THE KROMER RAILROAD CAP

Anyone who has ridden the Auburn Valley Railroad, or the Wilmington & Western Railroad, can generally tell the engine crew from the train crew as engine crews often wear blue-and-white pinstripe hats with pinstripe bib overalls. The engineer’s cap has become iconic with its six-panel design. What year was the first engineer’s cap made? For extra credit, who came up with the cap’s iconic design?

ANSWER

In the late 1800s, baseball was becoming the nation’s premier sport. Baseball players wore colored caps with team logos above the brim representing the team for which they played. A steam locomotive fireman for the Chicago & North Western Railroad, George “Stormy” Kromer, played both semiprofessional as well as professional baseball. Stormy wore his baseball cap while railroading to keep the cinders from his eyes. He became annoyed at continually losing his cap to the wind generated by the fast moving train as he looked out the cab window to view the signal lights ahead.

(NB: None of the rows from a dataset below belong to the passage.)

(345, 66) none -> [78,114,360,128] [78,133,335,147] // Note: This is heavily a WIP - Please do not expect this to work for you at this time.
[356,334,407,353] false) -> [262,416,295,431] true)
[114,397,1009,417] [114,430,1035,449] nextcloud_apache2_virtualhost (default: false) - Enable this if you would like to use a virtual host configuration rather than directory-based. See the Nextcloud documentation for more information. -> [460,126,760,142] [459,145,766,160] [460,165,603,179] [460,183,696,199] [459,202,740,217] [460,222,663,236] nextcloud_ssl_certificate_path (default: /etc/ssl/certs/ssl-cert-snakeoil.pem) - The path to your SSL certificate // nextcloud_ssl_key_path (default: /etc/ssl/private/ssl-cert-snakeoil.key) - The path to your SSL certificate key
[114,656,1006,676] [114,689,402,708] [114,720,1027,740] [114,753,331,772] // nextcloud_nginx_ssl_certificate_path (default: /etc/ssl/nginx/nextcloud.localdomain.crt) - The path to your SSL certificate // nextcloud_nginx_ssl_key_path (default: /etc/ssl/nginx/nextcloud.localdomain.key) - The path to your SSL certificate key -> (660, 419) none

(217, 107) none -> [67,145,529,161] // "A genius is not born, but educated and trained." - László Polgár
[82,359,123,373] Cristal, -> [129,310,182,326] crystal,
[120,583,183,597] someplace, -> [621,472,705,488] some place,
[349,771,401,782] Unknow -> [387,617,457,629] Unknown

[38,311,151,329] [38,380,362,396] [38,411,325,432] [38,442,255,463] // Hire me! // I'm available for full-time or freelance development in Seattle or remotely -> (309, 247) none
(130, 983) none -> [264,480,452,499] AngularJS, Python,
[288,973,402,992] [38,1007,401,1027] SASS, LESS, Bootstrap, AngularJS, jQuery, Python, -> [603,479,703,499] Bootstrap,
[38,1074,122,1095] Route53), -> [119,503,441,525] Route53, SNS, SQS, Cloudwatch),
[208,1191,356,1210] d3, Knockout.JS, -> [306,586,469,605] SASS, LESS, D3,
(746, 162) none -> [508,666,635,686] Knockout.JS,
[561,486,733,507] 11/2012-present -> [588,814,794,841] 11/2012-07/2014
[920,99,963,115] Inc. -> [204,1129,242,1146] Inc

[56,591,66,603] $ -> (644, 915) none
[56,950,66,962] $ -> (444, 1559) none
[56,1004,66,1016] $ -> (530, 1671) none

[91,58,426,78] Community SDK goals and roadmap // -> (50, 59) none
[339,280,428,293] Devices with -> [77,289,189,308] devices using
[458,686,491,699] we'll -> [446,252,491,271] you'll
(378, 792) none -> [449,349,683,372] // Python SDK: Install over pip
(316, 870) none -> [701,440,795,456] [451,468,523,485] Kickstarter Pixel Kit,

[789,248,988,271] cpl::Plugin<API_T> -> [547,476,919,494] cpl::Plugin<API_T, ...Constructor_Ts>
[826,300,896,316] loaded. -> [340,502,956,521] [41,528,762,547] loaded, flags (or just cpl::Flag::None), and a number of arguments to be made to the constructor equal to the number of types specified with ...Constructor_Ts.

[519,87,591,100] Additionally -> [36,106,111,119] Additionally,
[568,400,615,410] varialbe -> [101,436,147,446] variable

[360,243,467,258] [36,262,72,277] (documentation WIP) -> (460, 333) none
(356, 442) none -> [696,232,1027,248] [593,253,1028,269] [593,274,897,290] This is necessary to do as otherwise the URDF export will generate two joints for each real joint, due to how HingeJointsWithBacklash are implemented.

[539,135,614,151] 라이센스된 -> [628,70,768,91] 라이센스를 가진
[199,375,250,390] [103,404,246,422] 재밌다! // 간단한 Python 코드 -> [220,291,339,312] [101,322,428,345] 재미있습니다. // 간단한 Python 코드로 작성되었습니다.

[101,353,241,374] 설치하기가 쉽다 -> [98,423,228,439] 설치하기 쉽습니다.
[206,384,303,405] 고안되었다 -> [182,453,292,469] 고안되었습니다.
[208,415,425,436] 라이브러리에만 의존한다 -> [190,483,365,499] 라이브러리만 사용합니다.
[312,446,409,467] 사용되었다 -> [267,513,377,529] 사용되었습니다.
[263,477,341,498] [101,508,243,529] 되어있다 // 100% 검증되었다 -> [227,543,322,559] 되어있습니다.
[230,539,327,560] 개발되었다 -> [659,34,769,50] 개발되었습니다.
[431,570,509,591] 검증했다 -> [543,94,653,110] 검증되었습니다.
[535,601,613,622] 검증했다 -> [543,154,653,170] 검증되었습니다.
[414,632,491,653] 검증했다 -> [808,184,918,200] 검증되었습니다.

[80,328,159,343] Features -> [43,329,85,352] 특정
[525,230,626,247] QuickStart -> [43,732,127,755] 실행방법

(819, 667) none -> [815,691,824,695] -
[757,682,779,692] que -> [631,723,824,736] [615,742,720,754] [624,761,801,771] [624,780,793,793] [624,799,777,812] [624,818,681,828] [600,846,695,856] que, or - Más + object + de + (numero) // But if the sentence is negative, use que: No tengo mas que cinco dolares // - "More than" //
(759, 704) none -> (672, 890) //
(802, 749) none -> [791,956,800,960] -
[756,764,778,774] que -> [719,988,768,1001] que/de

Stormy, so nicknamed due to his volatile temper when he lost a cat, had an idea for a better way to keep the cap on his head in windy conditions as well as cover his ears in colder weather. Working with his wife, Ida, in 1903, they came up with a distinctive 6-panel design made of blue-and-white pinstripe pillow ticking that Ida had on hand. Wearing it to work, Stormy’s fellow railroad locomotive peers were soon offering to pay Ida to make them an identical cap. Kromer applied for a patent in May 1909 which was granted in September 1911. The patent was later forfeited, but Kromer applied for revised patent in April 1916, which was granted on July 11, 1916 (Patent 1,190,427).

The Kromers moved their operation from their Kaukauua, Wisconson, home to a bigger facility in Milwaukee, Wisconson, in 1919, where they would eventually employ nearly 30 workers making railroad caps. The Kromers sold the operation to Richard Grossman in 1965. At the start of the 21st century, Jacquart Fabric Products in Ironwood, Michigan, took over the manufacture of Kromer railroad caps. The caps were now offered in various materials with additional design features available.  Over a century later, the Kromer railroad cap is still “made in America” and worn by professional railroaders as well as railroad enthusiasts and hobbyists.